Après avoir déterminé le nombre de bactéries viables, calculez les unités formant colonie par millilitre à partir des unités de luminescence en utilisant la courbe standard correspondante. Pour vérifier l’absence de bactéries viables dans les échantillons qui ont montré des valeurs de luminescence inférieures à la limite de détection, étaler la culture sur des plaques de gélose au soja tryptique. Incuber les plaques à 35 degrés Celsius pendant la nuit.
Vérifiez ensuite la présence de colonies le lendemain. Centrifuger la suspension bactérienne restante. Aspirez doucement le média épuisé.
Laissez 100 microlitres de surnageant dans les tubes avec des granulés invisibles. Remettez en suspension les bactéries granulées dans du MHB frais. Vortex pendant 10 secondes pour assurer une remise en suspension complète.
Ensuite, aspirez la suspension bactérienne dans la même configuration de seringue à travers l’aiguille attachée. Commencez par récupérer les surfaces UHMWPE vierges et chargées de médicaments de la seringue après la fin de l’étude le septième jour.
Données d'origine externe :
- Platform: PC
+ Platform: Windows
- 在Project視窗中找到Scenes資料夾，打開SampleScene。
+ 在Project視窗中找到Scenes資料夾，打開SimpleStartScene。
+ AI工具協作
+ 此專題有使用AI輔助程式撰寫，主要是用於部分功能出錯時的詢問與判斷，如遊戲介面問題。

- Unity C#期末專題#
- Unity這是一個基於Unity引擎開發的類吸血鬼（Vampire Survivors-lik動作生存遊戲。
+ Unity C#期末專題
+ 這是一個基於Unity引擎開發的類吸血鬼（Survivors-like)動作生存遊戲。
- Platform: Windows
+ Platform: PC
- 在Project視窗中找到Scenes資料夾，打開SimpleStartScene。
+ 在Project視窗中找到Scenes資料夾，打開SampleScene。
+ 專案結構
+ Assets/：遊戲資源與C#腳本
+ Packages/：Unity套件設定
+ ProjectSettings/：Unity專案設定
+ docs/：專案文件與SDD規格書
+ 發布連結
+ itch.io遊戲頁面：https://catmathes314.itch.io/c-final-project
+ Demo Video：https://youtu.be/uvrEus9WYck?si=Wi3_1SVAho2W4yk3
Ensuite, transférez les surfaces dans des tubes de 1,5 millilitre et rincez trois fois avec un millilitre de PBS stérile.
Sonicer la surface pendant 40 minutes dans un millilitre de PBS stérile. Déterminer la viabilité des bactéries adhérentes en effectuant un test de luminescence sur 100 microlitres de l’échantillon soniqué. La libération de médicaments par l’UHMWPE chargé de vancomycine et de gentamicine a démontré une libération en rafale à six heures, suivie d’un taux de libération constant avec une concentration supérieure à la concentration minimale inhibitrice jusqu’à sept jours.
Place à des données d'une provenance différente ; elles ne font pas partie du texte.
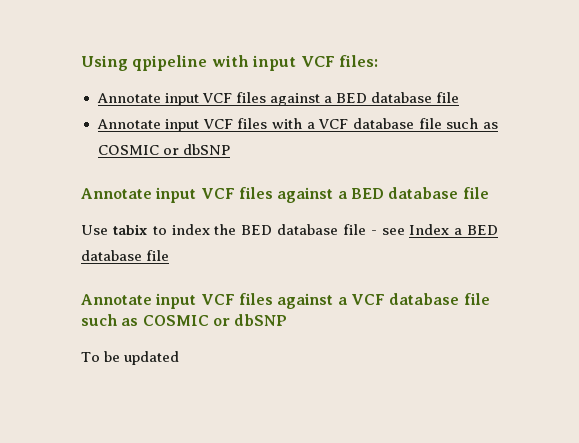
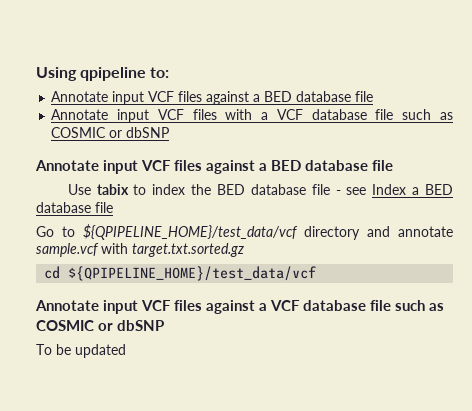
- Using qpipeline with input VCF files:
+ Using qpipeline to:
+ Go to ${QPIPELINE_HOME}/test_data/vcf directory and annotate sample.vcf with target.txt.sorted.gz
+ cd ${QPIPELINE_HOME}/test_data/vcf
L’UHMWPE avec vancomycine et gentamicine a démontré une réduction de plus de trois log pour l’ATCC 12600 sensible à partir de six heures et une éradication complète a été observée au troisième jour. Pour la souche L1163 sensible à la gentamicine et intermédiaire à la vancomycine, les deux matières à élution médicamenteuse ont entraîné une réduction de plus de trois log en six heures et aucune croissance de colonie n’a été observée le premier jour. L’élution de gentamicine par l’UHMWPE n’a pas affecté la viabilité bactérienne de la souche L1101 résistante à la gentamicine et intermédiaire à la vancomycine.
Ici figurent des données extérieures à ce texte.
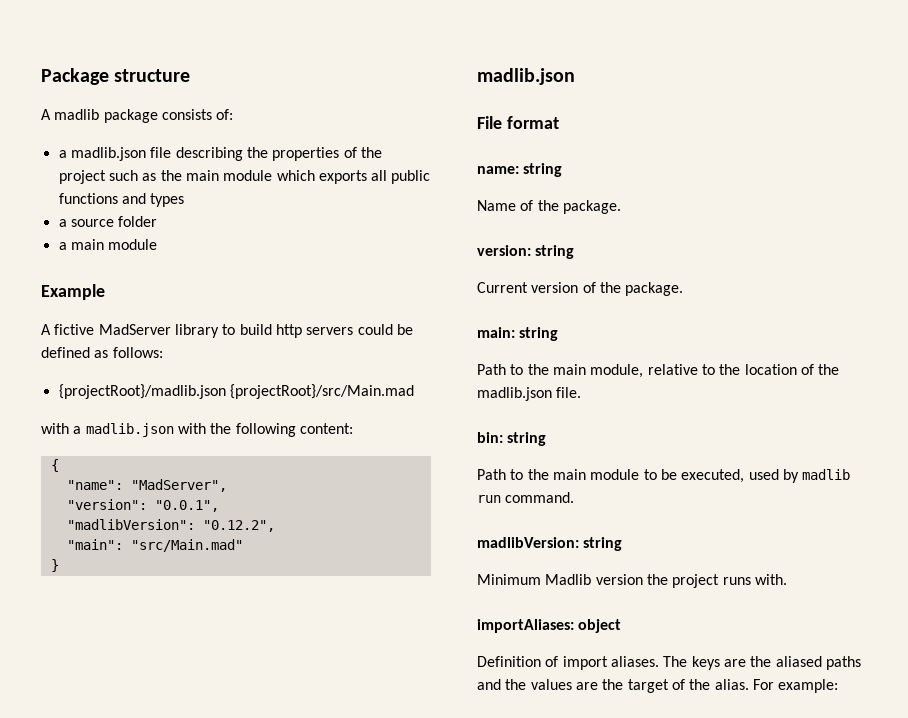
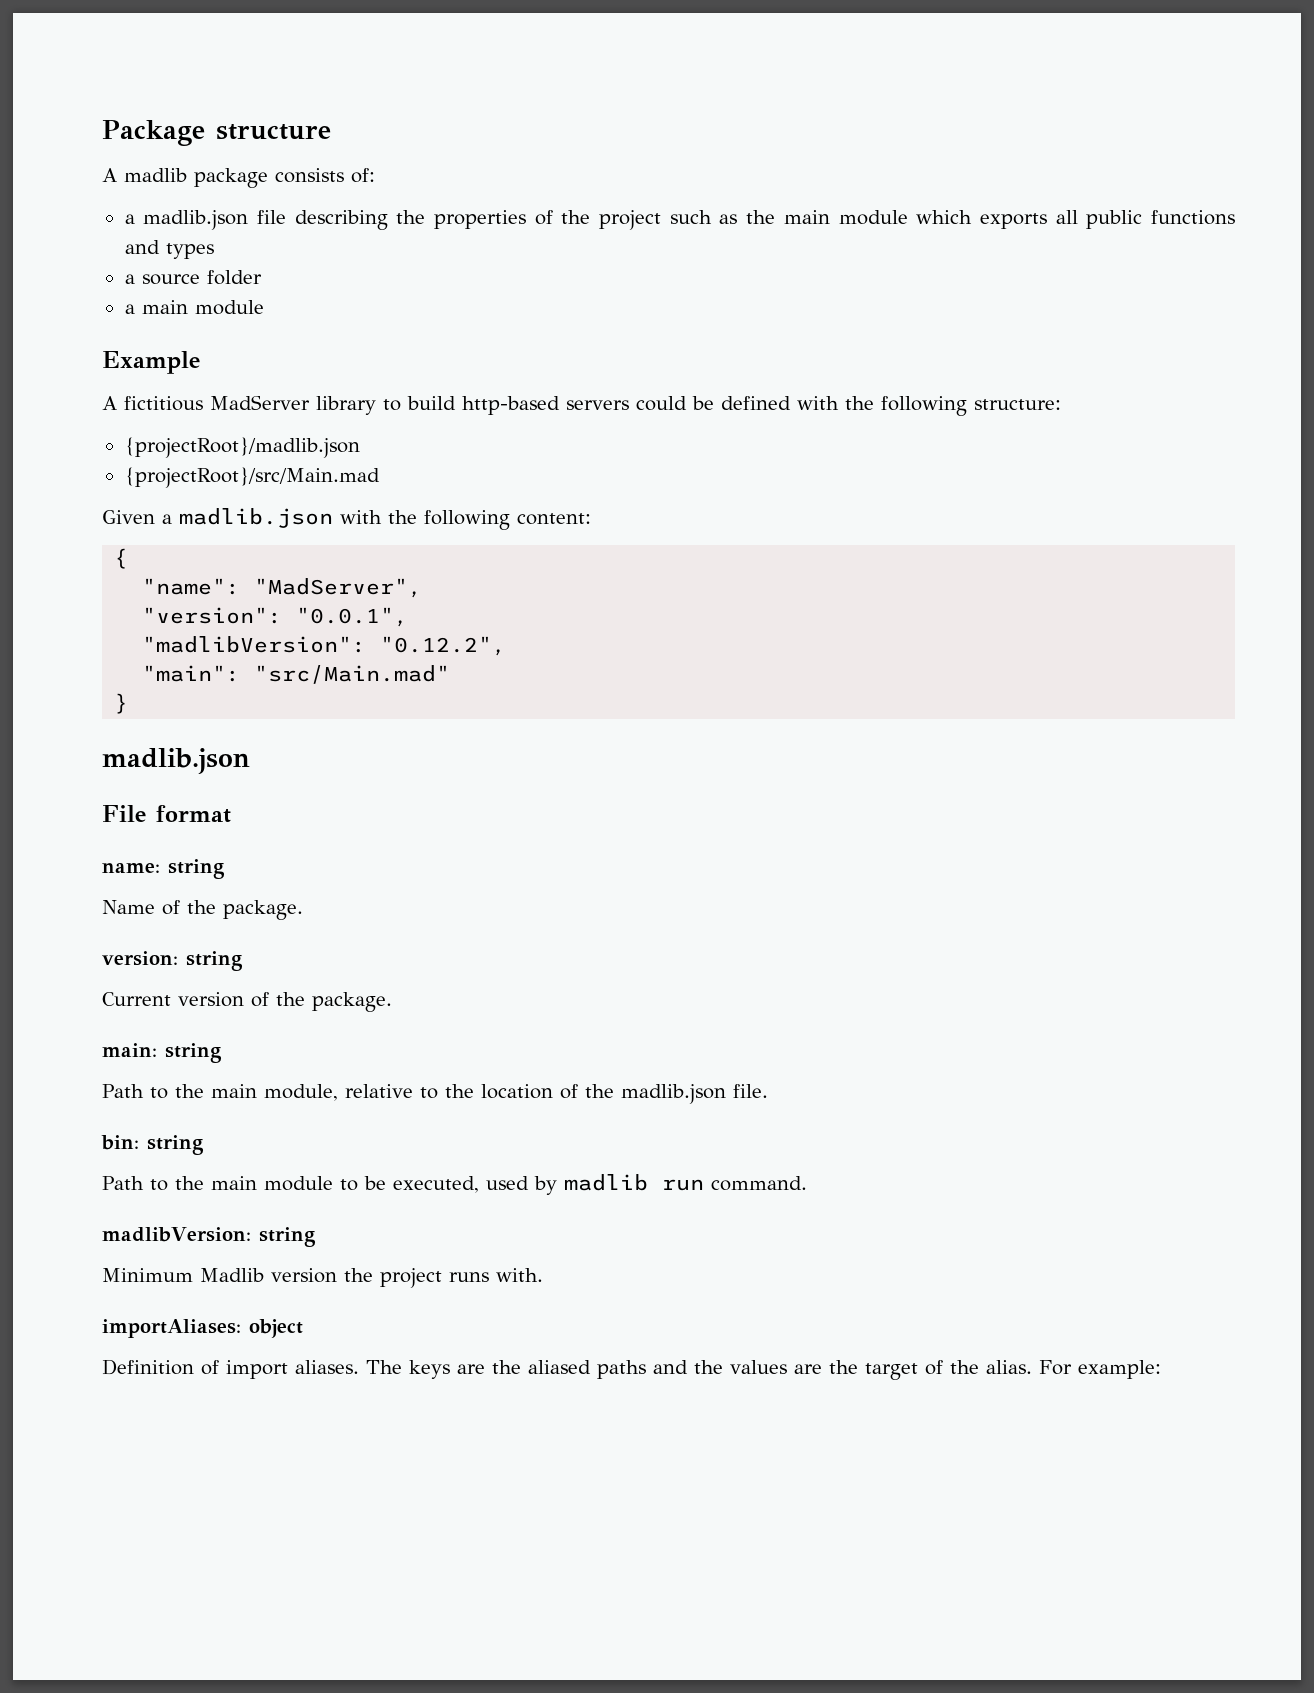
- A fictive MadServer library to build http servers could be defined as follows:
+ A fictitious MadServer library to build http-based servers could be defined with the following structure:
- {projectRoot}/madlib.json {projectRoot}/src/Main.mad
+ {projectRoot}/madlib.json
+ {projectRoot}/src/Main.mad
- with a madlib.json with the following content:
+ Given a madlib.json with the following content:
Au contraire, l’élution de vancomycine par UHMWPE a considérablement réduit la viabilité bactérienne à six heures. Les surfaces de l’UHMWPE à élution de gentamicine et de vancomycine n’ont montré aucune bactérie adhérente viable lorsqu’elles ont été exposées à des souches sensibles et de résistance intermédiaire après le septième jour. Cependant, certaines bactéries viables étaient présentes sur l’UHMWPE à élution de gentamicine exposé à la L1101 résistante à la gentamicine.
La surface du polyéthylène vierge témoin a montré des bactéries adhérentes viables lorsqu’elles ont été exposées à chaque souche. La séparation des milieux usés à chaque point temporel facilitant le transfert de la population microbienne est cruciale pour simuler l’exposition prolongée aux antibiotiques. Bien qu’il s’agisse d’une amélioration par rapport aux méthodes statiques, cette méthode de simulation semi-statique peut être suivie d’une configuration continue pour mieux comprendre la cinétique d’activité des nouvelles formulations de médicaments contre les infections.
Le protocole nous a permis de saisir l’effet de l’élution médicamenteuse sur la dynamique bactérienne dépendante de la souche. Il améliore les outils d’évaluation de l’efficacité des dispositifs d’administration soutenue d’antibiotiques.